Material for this exercise:
· · ·
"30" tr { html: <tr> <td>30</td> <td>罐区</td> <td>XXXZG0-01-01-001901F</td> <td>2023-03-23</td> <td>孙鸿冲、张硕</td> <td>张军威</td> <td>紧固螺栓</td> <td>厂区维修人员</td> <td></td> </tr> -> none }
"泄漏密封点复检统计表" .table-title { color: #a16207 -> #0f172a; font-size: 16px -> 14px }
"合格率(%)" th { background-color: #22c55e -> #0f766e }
· · ·
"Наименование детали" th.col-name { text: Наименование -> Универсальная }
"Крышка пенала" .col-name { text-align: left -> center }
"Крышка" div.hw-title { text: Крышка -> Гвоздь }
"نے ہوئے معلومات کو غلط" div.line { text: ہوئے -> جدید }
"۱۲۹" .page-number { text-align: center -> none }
· · ·
Prompt:
Return each line of the preceding material in which "name" can be found.

Response to this task:
"Наименование детали" th.col-name { text: Наименование -> Универсальная }
"Крышка пенала" .col-name { text-align: left -> center }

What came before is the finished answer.